- ACTION ITEM: Hunt for the word "font" across the entries below, copying each line that holds it.

- SOURCE MATERIAL:
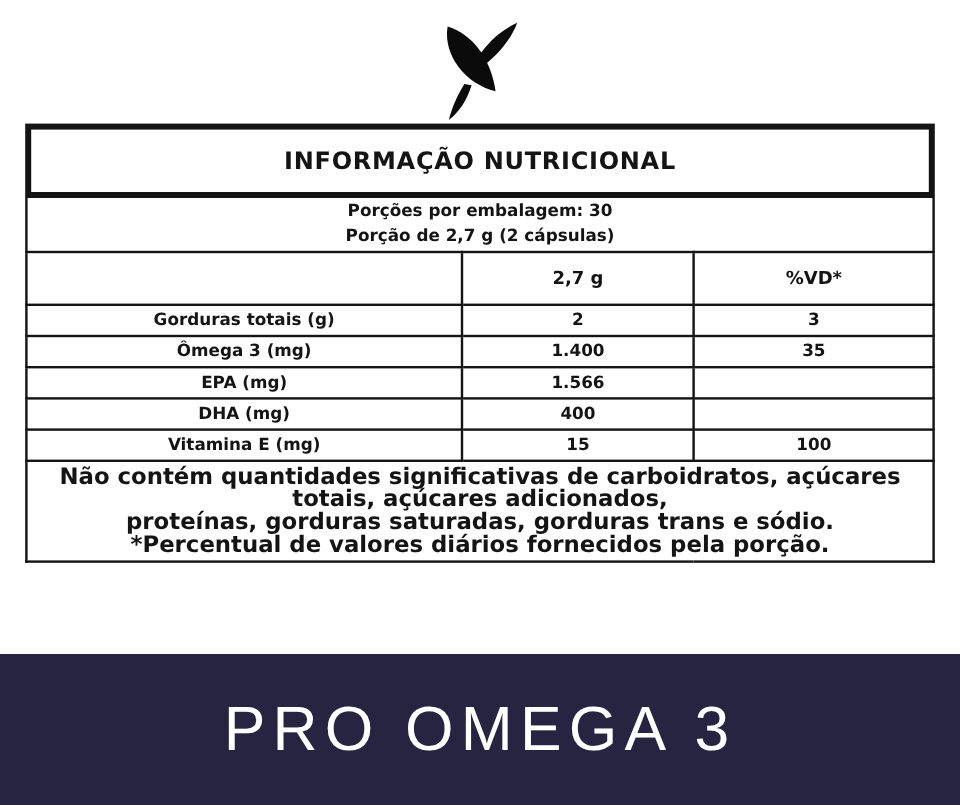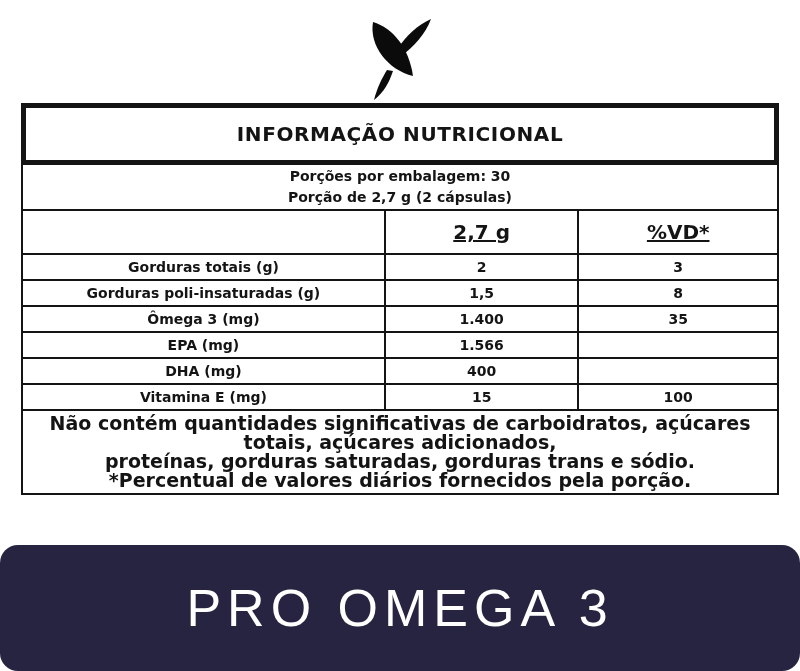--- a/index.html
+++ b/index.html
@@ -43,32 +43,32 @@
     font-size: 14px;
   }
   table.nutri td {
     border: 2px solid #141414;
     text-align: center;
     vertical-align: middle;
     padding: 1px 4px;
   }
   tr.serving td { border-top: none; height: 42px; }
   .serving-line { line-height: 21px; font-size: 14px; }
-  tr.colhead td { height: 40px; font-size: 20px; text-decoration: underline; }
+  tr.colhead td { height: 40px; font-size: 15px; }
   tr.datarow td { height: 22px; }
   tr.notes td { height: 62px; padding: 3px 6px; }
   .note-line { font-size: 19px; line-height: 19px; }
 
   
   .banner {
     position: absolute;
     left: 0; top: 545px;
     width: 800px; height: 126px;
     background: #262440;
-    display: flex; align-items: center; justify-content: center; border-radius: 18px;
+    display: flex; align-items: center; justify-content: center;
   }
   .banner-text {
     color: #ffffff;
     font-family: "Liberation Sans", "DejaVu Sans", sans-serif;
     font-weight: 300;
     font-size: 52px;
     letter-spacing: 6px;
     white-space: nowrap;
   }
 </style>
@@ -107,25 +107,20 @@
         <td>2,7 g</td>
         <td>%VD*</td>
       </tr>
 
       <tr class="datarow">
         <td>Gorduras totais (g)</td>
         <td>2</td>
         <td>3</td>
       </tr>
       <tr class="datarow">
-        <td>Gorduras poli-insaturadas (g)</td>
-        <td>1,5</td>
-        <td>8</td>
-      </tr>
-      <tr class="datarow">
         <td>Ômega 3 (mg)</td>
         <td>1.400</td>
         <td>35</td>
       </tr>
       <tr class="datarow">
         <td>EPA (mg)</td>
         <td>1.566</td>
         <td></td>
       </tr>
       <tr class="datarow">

* * *

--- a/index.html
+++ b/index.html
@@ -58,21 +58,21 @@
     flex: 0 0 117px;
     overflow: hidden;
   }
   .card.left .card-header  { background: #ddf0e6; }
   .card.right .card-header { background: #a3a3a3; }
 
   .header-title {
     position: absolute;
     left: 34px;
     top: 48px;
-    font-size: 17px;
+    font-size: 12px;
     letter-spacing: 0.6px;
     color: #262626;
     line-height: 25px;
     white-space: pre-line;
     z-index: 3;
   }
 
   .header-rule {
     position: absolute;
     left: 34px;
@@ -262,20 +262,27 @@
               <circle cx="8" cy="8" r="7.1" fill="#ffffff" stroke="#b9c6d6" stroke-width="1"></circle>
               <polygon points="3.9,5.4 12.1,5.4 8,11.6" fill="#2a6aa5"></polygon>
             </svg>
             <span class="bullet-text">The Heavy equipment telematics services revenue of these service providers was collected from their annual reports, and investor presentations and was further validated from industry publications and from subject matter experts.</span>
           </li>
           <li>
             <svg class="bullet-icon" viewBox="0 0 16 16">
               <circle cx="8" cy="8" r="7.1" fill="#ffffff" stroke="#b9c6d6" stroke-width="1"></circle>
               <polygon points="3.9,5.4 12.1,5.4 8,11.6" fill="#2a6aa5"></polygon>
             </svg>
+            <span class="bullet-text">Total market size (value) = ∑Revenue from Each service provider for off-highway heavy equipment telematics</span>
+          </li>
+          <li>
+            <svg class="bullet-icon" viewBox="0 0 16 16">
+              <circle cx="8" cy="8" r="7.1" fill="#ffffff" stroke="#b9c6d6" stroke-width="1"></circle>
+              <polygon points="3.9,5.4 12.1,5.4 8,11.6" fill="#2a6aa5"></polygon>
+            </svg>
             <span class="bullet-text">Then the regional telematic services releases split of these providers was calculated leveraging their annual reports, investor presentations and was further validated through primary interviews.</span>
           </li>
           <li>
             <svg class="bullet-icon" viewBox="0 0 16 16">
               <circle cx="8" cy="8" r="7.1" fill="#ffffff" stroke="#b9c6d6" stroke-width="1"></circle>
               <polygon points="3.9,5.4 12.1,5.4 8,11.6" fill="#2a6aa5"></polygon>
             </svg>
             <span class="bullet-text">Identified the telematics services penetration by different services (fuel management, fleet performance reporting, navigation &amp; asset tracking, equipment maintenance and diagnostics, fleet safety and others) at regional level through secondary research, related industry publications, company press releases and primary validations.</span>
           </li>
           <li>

- ANSWER TO THE PROBLEM:
     font-size: 14px;
   .serving-line { line-height: 21px; font-size: 14px; }
-  tr.colhead td { height: 40px; font-size: 20px; text-decoration: underline; }
+  tr.colhead td { height: 40px; font-size: 15px; }
   .note-line { font-size: 19px; line-height: 19px; }
     font-family: "Liberation Sans", "DejaVu Sans", sans-serif;
     font-weight: 300;
     font-size: 52px;
-    font-size: 17px;
+    font-size: 12px;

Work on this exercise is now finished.